Beth Fairchild is a woman to admire. She works with METAvivor, is a tireless advocate for breast cancer patients,  she is a mother, an artist and a mermaid.

Last summer we met at a rooftop bar in Manhattan to watch the sun set with friends. It was a magical night (and the first time I met Dana-the owner of AnaOno). At that time, I brought Beth a token gift of my affection, in a handprinted silk hankie (seen above). I love a good hankie. A small piece of fabric with a hemmed edge, to stuff in your pocket, to fuss and fiddle or tie back your hair. 

So when Beth contacted me to ask if I might provide some handprinted swag as a VIP Offering at the AnaOno and #cancerland fashion show, I jumped at the chance.

Here is a short trailer about the project.

I get these 11″ silk hankies at Dharma Trading. They have a nice rolled hem, they take Procion MX dyes beautifully, they can withstand a rigorous washing cycle and they make a great gift.  I printed 48 of these hankies using a three color polka dot design (seen in my first line of fabrics, Meadowlark by Windham Fabrics) using the techniques described in Playful Fabric Printing.
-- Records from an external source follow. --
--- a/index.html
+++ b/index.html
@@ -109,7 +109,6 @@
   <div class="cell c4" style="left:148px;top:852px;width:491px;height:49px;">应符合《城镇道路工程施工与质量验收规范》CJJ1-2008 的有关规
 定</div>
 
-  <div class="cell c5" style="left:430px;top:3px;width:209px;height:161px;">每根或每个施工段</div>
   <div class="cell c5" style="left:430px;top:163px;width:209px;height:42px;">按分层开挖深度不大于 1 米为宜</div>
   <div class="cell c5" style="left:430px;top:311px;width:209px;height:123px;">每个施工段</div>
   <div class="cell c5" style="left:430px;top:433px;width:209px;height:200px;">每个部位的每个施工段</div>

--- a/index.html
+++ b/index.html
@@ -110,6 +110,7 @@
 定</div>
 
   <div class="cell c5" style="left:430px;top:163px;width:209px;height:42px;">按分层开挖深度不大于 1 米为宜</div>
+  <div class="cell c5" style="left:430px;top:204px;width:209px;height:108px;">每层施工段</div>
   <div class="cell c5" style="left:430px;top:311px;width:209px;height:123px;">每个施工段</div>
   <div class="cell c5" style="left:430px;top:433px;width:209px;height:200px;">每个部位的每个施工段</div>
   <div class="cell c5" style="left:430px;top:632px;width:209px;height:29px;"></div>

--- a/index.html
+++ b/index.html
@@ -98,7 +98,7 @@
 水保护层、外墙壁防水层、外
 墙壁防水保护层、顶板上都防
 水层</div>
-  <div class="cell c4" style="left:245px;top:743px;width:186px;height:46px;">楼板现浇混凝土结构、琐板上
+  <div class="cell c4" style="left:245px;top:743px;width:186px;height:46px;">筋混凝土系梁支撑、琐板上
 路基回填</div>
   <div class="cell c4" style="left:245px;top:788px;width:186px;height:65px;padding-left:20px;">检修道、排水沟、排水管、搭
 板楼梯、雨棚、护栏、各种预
I also used this as an opportunity to record  live video chats about the printing process for our Playful Fabric Printing FB Community page. If you are interested in these printing techniques, our community is perfect for you. Please join.
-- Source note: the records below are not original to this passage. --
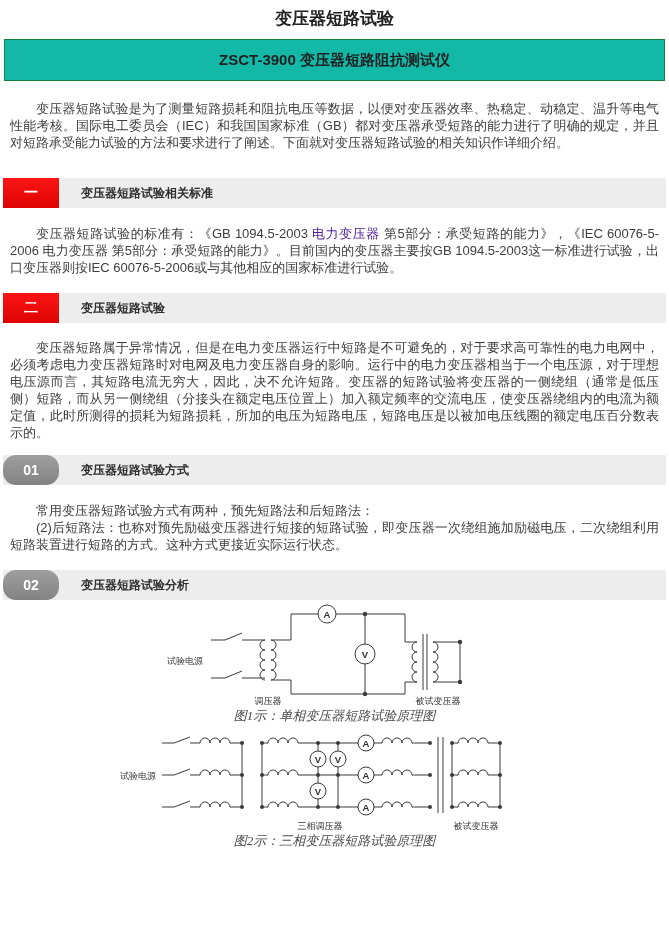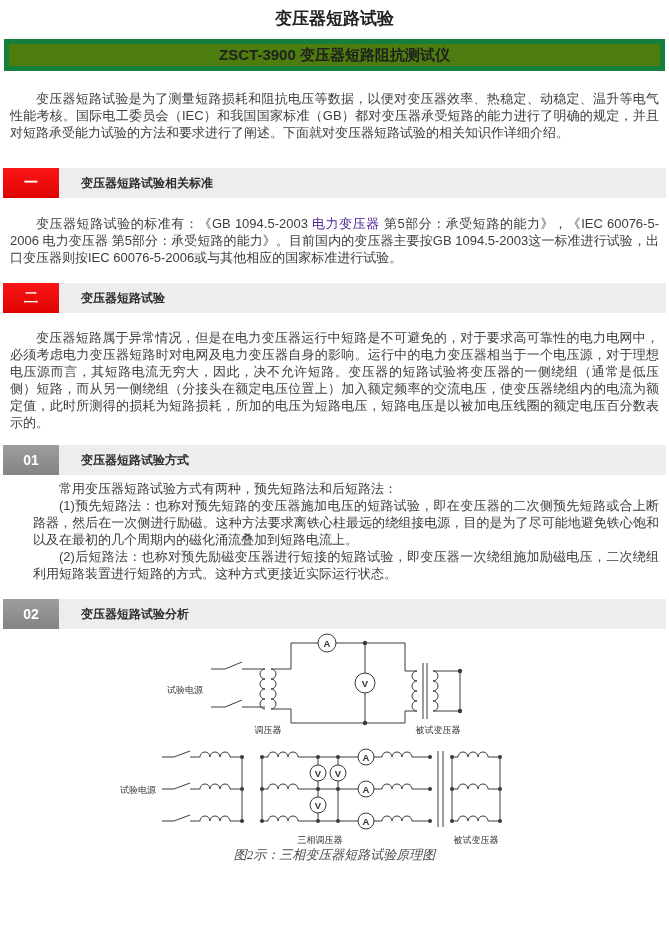--- a/index.html
+++ b/index.html
@@ -10,7 +10,7 @@
   .page-title { margin:6px 0 0; text-align:center; font-size:17px; line-height:26px;
                 font-weight:bold; color:#222; }
 
-  .product-box { margin:7px 4px 0; height:32px; border:5px solid #15803d; background:#4d7c0f;
+  .product-box { margin:7px 4px 0; height:42px; border:1px solid #15803d; background:#14b8a6;
                  display:flex; align-items:center; justify-content:center; }
   .product-box span { font-size:15px; font-weight:bold; color:#1f1f1f; }
 

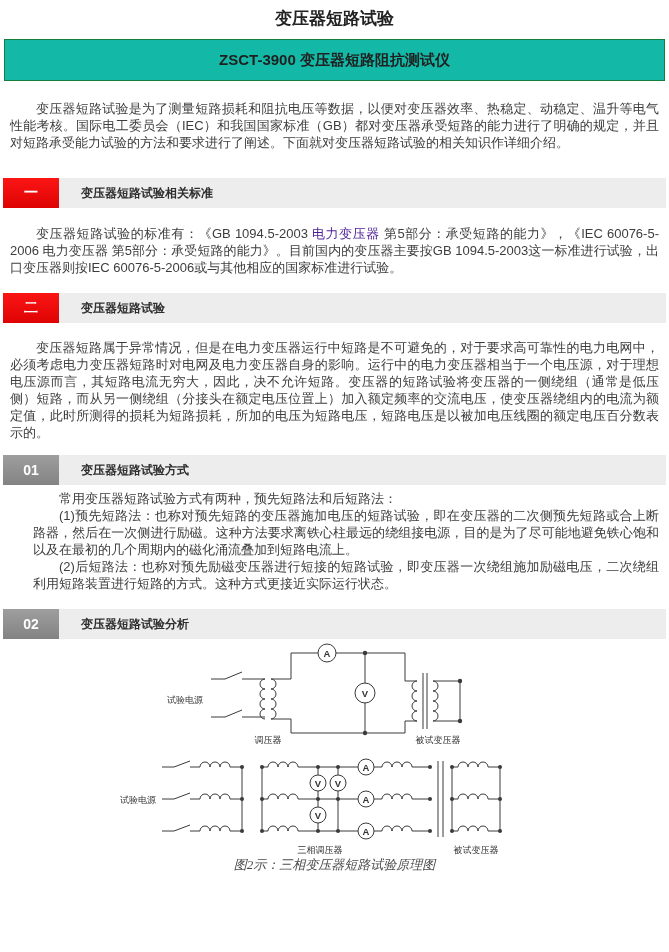--- a/index.html
+++ b/index.html
@@ -31,7 +31,7 @@
   .badge { width:56px; height:30px; flex:0 0 56px; color:#fff; font-weight:bold;
            font-size:14px; display:flex; align-items:center; justify-content:center; }
   .badge.red  { background:linear-gradient(180deg,#fb1515,#de0303); }
-  .badge.gray { background:linear-gradient(180deg,#9e9e9e,#838383); }
+  .badge.gray { background:linear-gradient(180deg,#9e9e9e,#838383);border-radius:13px; }
   .bar-title { margin-left:22px; font-size:12px; font-weight:bold; color:#2e2e2e; }
 
   figure.fig { text-align:center; }

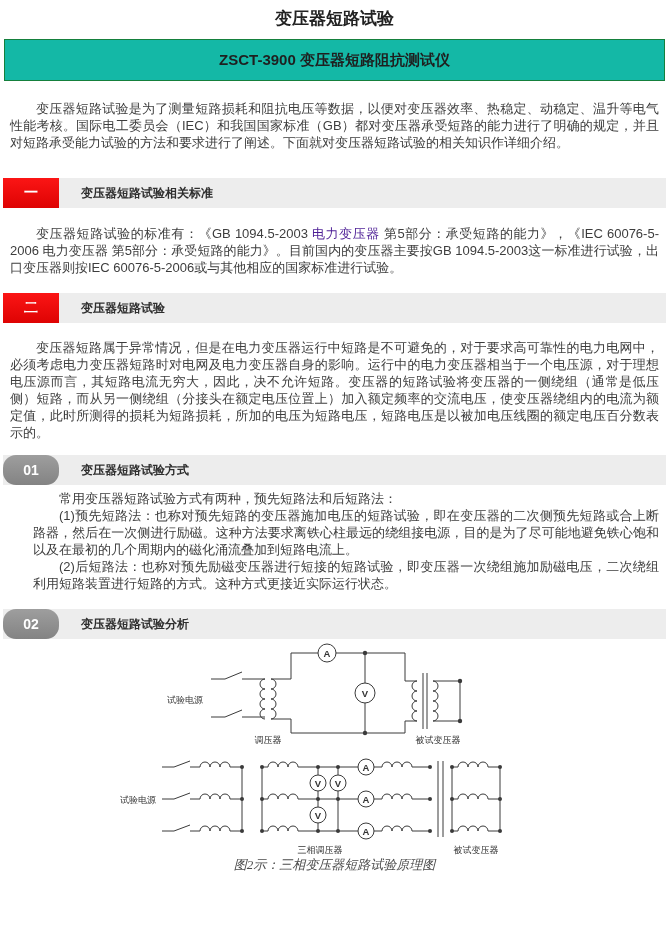--- a/index.html
+++ b/index.html
@@ -19,7 +19,7 @@
   .intro { margin-top:19px; }
   .p-s1  { margin-top:17px; }
   .p-s2  { margin-top:16px; }
-  .group-s3 { margin-top:5px;padding-left:23px; }
+  .group-s3 { margin-top:17px; }
   .link { color:#4c1d95; text-decoration:none; }
 
   .section-bar { height:30px; background:#ededed; margin:0 3px; display:flex;

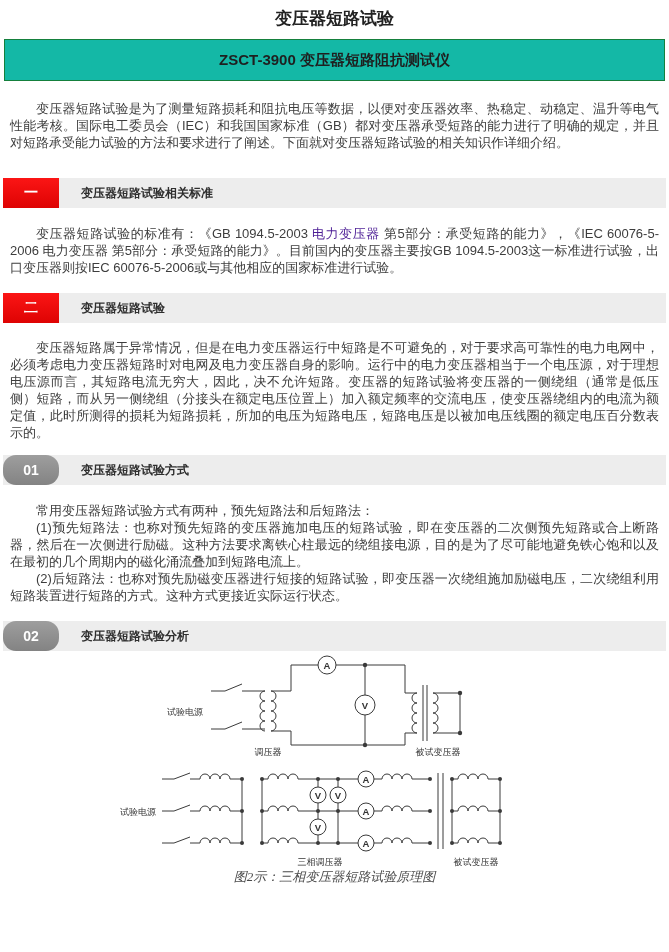--- a/index.html
+++ b/index.html
@@ -78,7 +78,6 @@
 
   <div class="group-s3">
     <p class="para">常用变压器短路试验方式有两种，预先短路法和后短路法：</p>
-    <p class="para">(1)预先短路法：也称对预先短路的变压器施加电压的短路试验，即在变压器的二次侧预先短路或合上断路器，然后在一次侧进行励磁。这种方法要求离铁心柱最远的绕组接电源，目的是为了尽可能地避免铁心饱和以及在最初的几个周期内的磁化涌流叠加到短路电流上。</p>
     <p class="para">(2)后短路法：也称对预先励磁变压器进行短接的短路试验，即变压器一次绕组施加励磁电压，二次绕组利用短路装置进行短路的方式。这种方式更接近实际运行状态。</p>
   </div>
 

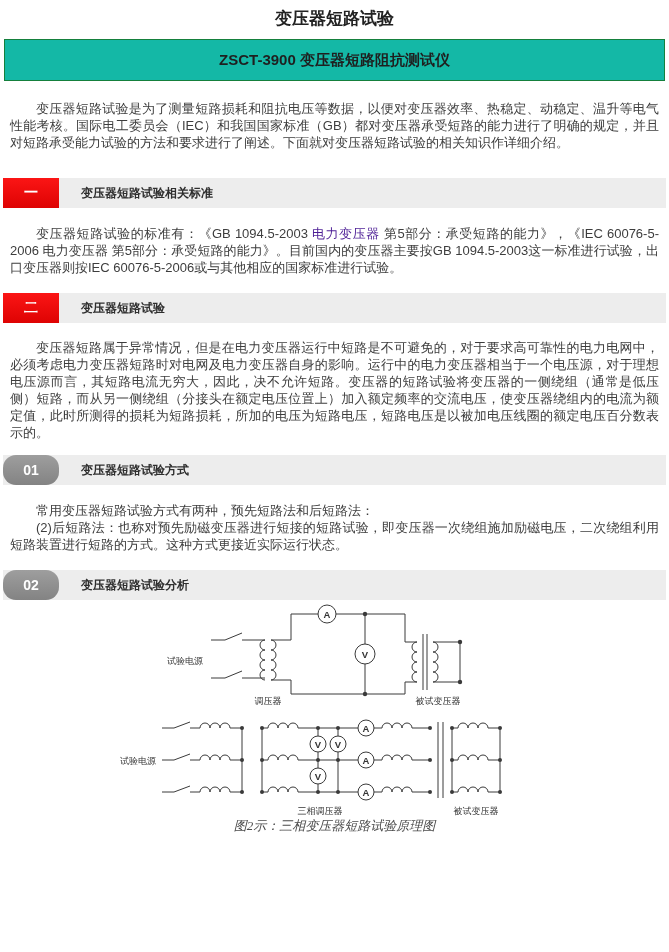--- a/index.html
+++ b/index.html
@@ -117,6 +117,7 @@
       <text class="lbl" x="103" y="100" text-anchor="middle">调压器</text>
       <text class="lbl" x="273" y="100" text-anchor="middle">被试变压器</text>
     </svg>
+    <figcaption class="caption">图1示：单相变压器短路试验原理图</figcaption>
   </figure>
 
   <figure class="fig fig-2">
I chose Procion MX colors that most closely matched the METAvivor ribbon colors, pink, green and blue. (If you want to get technical, in respect to Playful Fabric Printing, I used Colors 10, 11, 27 using Lemon Yellow as my yellow, Fuchsia as red and Turquoise as my blue. I mixed all 4 thickened values for a total of twelve colors and I Speed Printed until complete.)

And here they are atop their silver FedEx swag bags just before the show. 

To see this show was to be inspired by the sheer joy, and utter beauty of real women, real people, who have embraced a difficult diagnosis with badass grace and fierce resolve.

I shivered to my toes and stood present to what an individual, a group of individuals, can do to make real change in the world. I screamed, hooted and cheered. I cried. And it was great.